How do I manage the cost impact of cloud applications?

Tags cloud
Top Three recommendations/considerations:

1. Use cost calculator to help estimate the cost upfront.
2. Start on a low scale to check and confirm if the estimates match with the real costs.
3. Monitor the usage and billing on a monthly/quarterly basis.

With the increasing adoption of cloud-based software solutions, it is important to manage the financial implications of this trend. UIC IT personnel must work with business managers to determine and communicate how the shift to the cloud affects their IT operating budgets.  From an IT spending perspective, application software has seen the greatest move to the cloud of all major areas. It is estimated that forty percent of organizations’ applications spend will be in the cloud in the next few years. Most organizations have adopted or stumbled into a hybrid architecture — a loosely coupled mix of cloud and on-premises applications. While some functionality remains on-premises, the balance is increasingly shifting toward deployment of cloud services across a range of functional domains.

A move to the cloud is almost inevitable, as vendors are actively reducing the development of their on-premises products. The reality is that new functionality and innovation is being developed for their cloud products first. It may trickle down to their on-premises offerings at some point, but there will be a lag. Eventually, your on-premises applications will reach end of life and be superseded by cloud offerings. You must, therefore, predict when that move is likely to happen and work with your finance team to map the impacts of such a move on application spend.

Traditionally, organizations have purchased software from vendors, configured/customized it, deployed it and then supported it. From a financial standpoint, this meant the significant upfront costs were generally capitalized under applicable accounting standards and then amortized (expensed) over the life of the application. This approach meant the significant upfront costs were defrayed over the life of the software asset. This method was highly desirable for organizations where capital was preferred. This long-established model is typically embraced by most organizations and, in particular, their finance functions. In this model, an organization amortizes the asset over a period of time. This results in a repetitive cycle of reinvest and realize that requires an upgrade or replacement investment at some point.

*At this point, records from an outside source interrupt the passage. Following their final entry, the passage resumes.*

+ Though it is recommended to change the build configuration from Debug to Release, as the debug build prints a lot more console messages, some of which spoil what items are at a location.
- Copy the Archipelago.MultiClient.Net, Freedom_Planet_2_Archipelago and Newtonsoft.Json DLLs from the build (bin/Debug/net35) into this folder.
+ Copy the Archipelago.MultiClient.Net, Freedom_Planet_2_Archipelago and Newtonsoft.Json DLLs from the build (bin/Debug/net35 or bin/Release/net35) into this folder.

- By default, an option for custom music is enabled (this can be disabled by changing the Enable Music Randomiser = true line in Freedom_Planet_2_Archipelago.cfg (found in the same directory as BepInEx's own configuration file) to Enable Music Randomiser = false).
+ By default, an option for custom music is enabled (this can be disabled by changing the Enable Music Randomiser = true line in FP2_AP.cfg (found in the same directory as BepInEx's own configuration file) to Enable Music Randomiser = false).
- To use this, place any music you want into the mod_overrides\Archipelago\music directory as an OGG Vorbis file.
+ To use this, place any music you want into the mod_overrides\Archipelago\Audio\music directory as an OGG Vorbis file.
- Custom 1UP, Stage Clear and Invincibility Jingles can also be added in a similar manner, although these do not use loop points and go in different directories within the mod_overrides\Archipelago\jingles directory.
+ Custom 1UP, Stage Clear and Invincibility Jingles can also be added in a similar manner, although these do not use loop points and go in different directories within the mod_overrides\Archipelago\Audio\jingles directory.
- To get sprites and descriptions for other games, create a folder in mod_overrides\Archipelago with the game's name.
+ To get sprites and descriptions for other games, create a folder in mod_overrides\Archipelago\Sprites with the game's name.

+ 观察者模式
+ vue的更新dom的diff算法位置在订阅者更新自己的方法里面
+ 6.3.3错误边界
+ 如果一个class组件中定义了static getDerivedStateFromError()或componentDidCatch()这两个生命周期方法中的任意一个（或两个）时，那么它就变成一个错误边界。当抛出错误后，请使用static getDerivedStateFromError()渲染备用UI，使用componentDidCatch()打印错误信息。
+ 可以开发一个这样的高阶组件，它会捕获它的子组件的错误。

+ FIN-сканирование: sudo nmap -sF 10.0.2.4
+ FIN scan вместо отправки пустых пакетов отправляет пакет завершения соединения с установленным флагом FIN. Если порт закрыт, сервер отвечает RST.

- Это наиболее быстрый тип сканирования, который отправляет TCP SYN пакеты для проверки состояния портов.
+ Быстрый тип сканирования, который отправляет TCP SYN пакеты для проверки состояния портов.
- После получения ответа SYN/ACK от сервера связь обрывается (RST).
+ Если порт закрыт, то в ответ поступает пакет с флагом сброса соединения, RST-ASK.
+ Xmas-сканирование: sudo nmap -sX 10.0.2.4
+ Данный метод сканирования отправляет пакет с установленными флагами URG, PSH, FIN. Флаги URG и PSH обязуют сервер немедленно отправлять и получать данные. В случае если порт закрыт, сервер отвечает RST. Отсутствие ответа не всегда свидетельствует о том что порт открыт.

In the new cloud model, the customer contracts to pay a service fee in exchange for a right to access the supplier’s application software for a specified term. Over time, cloud usage tends to increase, leading to additional costs in usage fees.

 Component  On-Premises  Cloud
 Hardware Typically purchased outright, sometimes leased  Owned and supplied by vendor, included in service contract
 Software Typically purchased or developed by unit Owned and supplied by vendor, included in service contract
 MaintenanceTypically provided by vendor as an annual feeOwned and supplied by vendor, included in service contract

We recommend that you use the cloud pricing calculators to get a good estimate on what the cost of any application you place in the cloud.  Save the estimate information and share it with your financial team.  Use the built in cost analysis tools provided by your cloud provider to help understand your ongoing opex costs for cloud applications.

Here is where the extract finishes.